*** Block opens ***

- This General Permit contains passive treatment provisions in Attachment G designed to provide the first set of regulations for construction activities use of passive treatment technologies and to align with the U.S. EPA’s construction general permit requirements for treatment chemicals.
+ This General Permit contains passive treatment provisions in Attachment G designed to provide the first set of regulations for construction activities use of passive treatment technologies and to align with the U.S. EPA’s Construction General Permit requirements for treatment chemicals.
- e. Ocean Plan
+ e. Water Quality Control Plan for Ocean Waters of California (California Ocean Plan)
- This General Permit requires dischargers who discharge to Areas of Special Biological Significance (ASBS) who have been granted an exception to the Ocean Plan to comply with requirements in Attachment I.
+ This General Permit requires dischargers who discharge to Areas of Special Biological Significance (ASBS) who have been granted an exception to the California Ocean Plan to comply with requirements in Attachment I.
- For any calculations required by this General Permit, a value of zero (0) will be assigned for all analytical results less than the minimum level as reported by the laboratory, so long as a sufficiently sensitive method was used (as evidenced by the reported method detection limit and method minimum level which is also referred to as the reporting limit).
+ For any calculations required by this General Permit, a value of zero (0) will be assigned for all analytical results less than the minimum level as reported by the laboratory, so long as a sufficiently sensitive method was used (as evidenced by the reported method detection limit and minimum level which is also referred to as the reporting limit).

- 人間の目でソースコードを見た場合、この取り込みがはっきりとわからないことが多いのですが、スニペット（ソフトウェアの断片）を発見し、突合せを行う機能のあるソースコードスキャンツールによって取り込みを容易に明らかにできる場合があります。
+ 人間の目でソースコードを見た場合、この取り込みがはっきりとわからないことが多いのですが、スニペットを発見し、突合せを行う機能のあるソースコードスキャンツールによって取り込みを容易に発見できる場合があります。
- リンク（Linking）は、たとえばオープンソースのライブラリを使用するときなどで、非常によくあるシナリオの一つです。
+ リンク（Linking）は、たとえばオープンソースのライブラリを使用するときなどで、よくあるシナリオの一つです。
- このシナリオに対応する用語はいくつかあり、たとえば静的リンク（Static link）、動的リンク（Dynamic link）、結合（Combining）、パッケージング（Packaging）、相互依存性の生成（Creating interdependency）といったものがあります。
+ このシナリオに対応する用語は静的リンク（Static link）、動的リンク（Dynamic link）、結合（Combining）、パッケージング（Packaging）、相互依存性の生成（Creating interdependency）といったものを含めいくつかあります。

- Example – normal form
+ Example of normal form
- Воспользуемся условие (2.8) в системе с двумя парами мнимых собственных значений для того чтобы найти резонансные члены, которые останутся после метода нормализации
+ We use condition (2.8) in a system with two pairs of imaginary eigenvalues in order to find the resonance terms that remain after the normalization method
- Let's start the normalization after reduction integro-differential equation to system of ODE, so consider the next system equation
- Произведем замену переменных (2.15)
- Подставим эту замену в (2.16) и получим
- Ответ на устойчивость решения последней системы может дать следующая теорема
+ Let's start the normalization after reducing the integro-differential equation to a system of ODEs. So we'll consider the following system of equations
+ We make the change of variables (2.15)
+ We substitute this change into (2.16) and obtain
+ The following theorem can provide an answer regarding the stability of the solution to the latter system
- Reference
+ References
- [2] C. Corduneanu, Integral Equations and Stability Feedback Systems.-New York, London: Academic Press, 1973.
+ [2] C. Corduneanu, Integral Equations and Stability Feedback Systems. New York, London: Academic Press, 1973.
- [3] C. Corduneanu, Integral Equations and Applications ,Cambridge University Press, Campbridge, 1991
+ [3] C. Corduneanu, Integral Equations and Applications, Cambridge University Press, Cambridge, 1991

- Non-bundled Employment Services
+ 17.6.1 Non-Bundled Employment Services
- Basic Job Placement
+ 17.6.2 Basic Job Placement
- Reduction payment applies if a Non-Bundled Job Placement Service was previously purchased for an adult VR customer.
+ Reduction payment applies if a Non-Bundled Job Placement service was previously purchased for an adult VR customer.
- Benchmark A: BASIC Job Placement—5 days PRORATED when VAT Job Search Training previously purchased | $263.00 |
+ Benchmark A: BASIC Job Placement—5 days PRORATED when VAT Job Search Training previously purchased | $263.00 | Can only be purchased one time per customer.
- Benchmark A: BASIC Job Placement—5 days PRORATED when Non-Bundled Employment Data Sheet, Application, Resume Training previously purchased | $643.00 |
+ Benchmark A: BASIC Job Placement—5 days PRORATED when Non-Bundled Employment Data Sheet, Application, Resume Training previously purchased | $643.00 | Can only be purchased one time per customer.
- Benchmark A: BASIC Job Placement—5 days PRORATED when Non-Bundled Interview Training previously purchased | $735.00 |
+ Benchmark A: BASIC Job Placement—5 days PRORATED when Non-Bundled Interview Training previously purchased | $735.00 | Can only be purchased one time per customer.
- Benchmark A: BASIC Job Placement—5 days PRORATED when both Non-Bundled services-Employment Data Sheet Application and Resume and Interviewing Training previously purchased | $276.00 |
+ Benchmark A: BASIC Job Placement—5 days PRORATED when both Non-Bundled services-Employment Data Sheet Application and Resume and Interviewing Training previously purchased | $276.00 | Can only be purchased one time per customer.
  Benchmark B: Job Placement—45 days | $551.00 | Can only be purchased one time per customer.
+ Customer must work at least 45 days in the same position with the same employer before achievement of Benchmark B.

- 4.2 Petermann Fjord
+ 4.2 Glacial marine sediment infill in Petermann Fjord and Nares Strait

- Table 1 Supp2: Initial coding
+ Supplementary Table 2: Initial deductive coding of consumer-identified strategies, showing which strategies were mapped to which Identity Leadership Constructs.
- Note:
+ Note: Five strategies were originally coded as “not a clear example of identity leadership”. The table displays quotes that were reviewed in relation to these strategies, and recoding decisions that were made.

*** Block closes ***

→ What is expected
Filter the entries down to the lines that hold "change". Copy those lines.

→ Solved problem
+ We make the change of variables (2.15)
+ We substitute this change into (2.16) and obtain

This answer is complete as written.